Your goal:
Set down the line that contains "- 11,851 Views" and every line after it to the end of the entries, exactly as they stand and nothing more.

Data items:
---+---

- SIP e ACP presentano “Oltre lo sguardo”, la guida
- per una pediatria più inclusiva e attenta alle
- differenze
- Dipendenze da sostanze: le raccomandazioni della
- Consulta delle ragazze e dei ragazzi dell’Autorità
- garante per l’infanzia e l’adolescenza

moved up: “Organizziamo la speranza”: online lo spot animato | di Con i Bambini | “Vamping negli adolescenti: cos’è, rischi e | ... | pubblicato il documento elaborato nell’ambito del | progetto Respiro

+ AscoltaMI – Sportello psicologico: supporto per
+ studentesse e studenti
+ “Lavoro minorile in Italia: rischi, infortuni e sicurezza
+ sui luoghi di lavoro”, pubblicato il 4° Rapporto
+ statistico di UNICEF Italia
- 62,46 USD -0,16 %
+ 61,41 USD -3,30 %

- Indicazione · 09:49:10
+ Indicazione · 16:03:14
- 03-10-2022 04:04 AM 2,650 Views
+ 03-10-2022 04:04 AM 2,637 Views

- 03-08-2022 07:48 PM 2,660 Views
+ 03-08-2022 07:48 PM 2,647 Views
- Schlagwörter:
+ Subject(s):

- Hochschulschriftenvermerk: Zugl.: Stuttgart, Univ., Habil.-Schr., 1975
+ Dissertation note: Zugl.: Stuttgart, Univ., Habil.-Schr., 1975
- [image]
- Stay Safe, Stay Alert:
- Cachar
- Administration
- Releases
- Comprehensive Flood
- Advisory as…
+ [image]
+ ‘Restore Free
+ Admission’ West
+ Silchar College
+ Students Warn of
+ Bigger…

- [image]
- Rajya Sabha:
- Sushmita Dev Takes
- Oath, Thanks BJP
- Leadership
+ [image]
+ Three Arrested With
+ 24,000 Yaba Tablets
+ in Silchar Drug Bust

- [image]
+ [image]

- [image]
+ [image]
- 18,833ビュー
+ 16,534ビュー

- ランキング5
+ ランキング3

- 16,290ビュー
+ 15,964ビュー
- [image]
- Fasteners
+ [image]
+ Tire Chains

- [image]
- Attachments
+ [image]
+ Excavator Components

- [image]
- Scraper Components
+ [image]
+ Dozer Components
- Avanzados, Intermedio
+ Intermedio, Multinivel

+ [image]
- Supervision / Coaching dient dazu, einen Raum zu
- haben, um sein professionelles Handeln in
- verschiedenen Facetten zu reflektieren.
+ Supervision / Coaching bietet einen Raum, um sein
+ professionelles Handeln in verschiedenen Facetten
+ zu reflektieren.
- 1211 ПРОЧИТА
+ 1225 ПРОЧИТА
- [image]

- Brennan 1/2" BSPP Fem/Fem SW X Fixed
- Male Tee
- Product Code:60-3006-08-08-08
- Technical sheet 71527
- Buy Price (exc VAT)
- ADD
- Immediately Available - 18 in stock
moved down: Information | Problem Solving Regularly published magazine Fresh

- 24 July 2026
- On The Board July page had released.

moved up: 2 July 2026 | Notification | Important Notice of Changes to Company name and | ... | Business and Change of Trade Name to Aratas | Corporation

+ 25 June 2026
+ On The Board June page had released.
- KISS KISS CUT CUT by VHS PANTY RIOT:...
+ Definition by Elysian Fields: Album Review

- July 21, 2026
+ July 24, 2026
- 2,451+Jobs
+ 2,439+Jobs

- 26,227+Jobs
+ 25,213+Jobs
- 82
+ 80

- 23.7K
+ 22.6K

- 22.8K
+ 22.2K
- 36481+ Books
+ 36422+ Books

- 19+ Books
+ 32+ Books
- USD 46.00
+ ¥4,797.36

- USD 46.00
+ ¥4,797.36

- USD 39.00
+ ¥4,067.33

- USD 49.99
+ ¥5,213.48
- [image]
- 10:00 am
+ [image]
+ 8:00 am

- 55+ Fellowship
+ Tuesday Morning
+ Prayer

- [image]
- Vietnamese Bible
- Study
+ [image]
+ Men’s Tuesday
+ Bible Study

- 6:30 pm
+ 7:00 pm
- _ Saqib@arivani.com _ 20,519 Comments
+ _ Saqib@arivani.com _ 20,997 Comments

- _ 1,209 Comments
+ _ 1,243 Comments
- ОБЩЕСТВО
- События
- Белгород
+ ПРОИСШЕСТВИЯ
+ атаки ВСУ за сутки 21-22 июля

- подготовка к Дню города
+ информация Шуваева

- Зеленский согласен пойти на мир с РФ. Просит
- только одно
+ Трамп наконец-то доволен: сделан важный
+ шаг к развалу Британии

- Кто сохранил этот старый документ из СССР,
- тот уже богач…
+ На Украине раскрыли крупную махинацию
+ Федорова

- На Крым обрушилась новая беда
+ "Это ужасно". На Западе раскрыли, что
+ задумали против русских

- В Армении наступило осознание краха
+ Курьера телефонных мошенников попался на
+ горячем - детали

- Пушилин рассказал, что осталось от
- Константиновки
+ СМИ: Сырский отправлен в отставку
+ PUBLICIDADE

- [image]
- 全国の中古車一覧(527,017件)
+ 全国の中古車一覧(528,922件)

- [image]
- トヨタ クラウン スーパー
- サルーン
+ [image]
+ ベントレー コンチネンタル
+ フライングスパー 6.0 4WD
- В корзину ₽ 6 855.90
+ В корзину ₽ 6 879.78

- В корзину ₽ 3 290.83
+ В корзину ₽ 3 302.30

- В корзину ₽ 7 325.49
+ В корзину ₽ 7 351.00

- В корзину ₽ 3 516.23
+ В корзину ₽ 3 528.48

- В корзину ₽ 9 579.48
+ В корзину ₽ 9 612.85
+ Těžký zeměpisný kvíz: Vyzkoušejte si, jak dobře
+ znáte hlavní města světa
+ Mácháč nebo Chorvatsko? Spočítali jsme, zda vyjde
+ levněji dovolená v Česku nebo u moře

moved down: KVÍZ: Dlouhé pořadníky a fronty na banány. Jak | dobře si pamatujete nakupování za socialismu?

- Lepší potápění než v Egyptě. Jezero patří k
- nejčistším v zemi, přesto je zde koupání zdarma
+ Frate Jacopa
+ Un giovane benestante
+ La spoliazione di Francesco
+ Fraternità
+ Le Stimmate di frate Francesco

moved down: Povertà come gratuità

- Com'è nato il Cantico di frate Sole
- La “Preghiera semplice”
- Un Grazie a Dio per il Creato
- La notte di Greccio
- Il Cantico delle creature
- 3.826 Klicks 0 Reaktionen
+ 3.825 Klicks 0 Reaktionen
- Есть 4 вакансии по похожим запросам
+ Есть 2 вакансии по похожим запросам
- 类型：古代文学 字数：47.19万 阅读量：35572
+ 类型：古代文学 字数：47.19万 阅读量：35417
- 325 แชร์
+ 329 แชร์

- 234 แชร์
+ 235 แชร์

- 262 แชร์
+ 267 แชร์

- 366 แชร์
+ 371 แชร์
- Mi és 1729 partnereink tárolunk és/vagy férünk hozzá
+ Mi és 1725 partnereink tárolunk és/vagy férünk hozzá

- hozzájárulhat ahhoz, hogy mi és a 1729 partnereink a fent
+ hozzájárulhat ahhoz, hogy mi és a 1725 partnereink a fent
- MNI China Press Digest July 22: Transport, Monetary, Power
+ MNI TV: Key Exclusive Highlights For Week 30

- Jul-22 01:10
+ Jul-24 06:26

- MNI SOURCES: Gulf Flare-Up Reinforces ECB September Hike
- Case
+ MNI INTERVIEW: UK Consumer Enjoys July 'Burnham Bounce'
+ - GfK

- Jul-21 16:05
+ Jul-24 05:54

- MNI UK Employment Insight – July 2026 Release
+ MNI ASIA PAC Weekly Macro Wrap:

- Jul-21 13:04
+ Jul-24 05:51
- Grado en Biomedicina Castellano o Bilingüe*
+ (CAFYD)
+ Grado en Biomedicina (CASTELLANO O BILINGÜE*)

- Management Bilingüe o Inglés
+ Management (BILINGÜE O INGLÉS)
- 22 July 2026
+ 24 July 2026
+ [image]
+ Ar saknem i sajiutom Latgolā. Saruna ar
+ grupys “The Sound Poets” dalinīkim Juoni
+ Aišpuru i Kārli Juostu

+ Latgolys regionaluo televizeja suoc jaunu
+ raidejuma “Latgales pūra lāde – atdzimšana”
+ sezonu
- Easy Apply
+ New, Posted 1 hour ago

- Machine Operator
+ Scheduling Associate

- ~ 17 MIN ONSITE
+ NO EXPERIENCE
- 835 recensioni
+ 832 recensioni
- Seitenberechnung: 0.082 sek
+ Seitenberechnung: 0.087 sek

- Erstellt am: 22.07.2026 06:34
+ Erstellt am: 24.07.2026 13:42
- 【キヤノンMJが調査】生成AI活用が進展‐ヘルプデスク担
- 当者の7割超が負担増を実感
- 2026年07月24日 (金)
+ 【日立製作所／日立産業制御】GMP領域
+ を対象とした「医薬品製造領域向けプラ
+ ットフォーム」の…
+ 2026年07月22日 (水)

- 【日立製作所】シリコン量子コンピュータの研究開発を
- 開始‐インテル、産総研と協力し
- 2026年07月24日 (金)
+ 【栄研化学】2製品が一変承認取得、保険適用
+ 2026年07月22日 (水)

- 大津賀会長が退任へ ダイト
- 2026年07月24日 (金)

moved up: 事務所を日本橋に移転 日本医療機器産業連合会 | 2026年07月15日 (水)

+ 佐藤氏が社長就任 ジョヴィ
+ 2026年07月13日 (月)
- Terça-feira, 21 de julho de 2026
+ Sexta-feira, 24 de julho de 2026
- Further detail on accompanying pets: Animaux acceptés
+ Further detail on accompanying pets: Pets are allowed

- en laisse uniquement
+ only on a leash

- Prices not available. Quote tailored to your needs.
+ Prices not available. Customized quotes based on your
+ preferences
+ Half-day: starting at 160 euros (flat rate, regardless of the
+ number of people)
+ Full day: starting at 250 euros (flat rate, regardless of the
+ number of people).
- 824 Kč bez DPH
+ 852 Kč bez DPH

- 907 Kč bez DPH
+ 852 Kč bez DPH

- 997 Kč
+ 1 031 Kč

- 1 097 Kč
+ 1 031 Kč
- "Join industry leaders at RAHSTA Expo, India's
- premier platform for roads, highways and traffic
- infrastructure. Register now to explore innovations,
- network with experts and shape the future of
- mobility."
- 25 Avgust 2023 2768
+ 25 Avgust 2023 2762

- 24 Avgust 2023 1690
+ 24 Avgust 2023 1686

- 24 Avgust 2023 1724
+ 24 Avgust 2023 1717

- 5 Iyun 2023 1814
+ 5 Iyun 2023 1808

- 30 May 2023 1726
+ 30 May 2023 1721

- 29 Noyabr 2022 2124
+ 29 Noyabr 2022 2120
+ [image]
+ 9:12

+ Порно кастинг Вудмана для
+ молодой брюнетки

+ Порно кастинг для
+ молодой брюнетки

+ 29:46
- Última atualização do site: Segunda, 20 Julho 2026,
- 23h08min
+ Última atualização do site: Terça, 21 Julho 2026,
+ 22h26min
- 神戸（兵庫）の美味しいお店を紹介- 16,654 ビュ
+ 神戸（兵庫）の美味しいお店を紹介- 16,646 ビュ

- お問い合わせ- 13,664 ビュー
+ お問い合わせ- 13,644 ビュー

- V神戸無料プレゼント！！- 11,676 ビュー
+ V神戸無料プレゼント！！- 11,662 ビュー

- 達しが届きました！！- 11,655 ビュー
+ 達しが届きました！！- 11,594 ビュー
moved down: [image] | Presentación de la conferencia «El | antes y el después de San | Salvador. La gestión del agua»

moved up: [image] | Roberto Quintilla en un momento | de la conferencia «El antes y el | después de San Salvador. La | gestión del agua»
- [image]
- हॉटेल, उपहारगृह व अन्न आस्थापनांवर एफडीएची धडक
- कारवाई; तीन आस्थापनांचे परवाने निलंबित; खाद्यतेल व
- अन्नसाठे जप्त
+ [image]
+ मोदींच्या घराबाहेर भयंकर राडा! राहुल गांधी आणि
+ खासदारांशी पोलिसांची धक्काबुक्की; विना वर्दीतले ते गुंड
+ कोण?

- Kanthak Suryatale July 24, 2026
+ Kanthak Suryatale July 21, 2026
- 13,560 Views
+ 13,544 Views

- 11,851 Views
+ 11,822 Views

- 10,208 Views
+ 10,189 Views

---+---

Response below:
- 11,851 Views
+ 11,822 Views

- 10,208 Views
+ 10,189 Views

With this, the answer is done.